Posted on 09/05/2003 5:12:49 AM PDT by Tribune7

A legal group has filed a complaint with the Internal Revenue Service and the U.S. Justice Department alleging the nation's largest teacher's union has failed to file proper federal reporting and tax statements regarding its political activity.

The Landmark Legal Foundation, which specializes in constitutional issues, said the National Education Association, or NEA, "has flagrantly ignored its tax obligations."

"We have given the IRS and the Justice Department a step by step roadmap to investigate the NEA and, where warranted, pursue criminal charges," said LLF's president, Mark Levin.

The legal group points out the NEA is "required to report – and pay taxes on – all tax-exempt funds spent by the union to influence the election or defeat of any candidates."

But LLF says it has examined thousands of NEA documents and determined "the union has concealed from the IRS tens of millions of dollars of tax-exempt dues it has spent on political activities."

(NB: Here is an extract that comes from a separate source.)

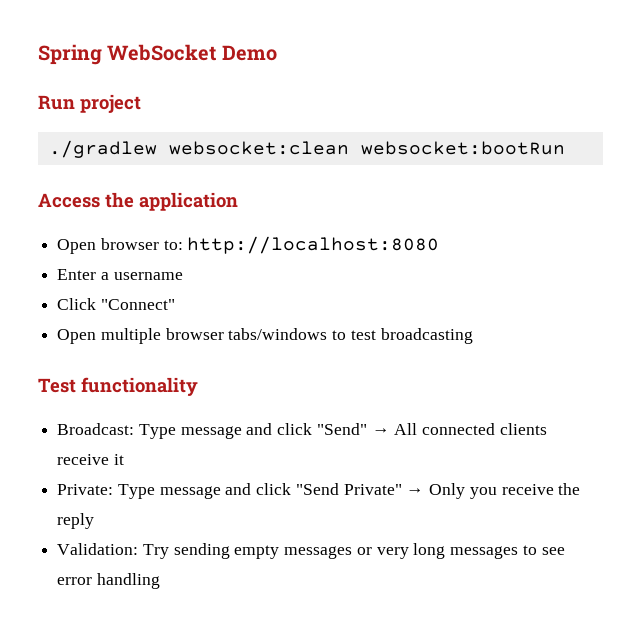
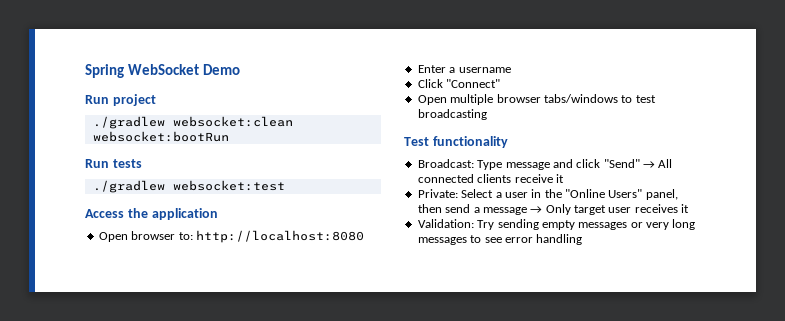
+ Run tests
+ ./gradlew websocket:test
- Private: Type message and click "Send Private" → Only you receive the reply
+ Private: Select a user in the "Online Users" panel, then send a message → Only target user receives it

"The complaints we filed today show, in meticulous detail, how the nation's largest, most powerful and most political union has flagrantly ignored its tax obligations," said Levin.

As per IRS codes, said the legal group, the NEA is required to report and to pay taxes on "all tax-exempt funds spent by the union to influence the election or defeat of any candidates."

That would include "millions of dollars in other political expenditures funded out of tax-exempt member dues over the past several years," said the group.

Specifically, the legal group claims NEA:

* Spent $1,993,735 in the NEA’s Strategic Plan and Budget for fiscal years 2000-2002 for "[a] coordinated state-specific campaign developed and implemented to elect bipartisan pro-public education candidates in the 2000 general election."

* Spent $76,400,000 to fund the UniServ program in 1999-2002 NEA Budget – a nationwide network of more than 1,800 NEA-funded affiliate employees who, according to one account, act as "the largest army of paid political organizers and lobbyists in the U.S., dwarfing the forces of the Republican and Democratic national committees combined."

* Spent $ 9,600,000 in the NEA’s 1996 Strategic Focus Plan to "build bipartisan constituencies among those running for and elected to public office to support public education."

Levin's group claims none of those expenditures were reported to the IRA. However, said NEA legal representatives, LLF's claims are without merit.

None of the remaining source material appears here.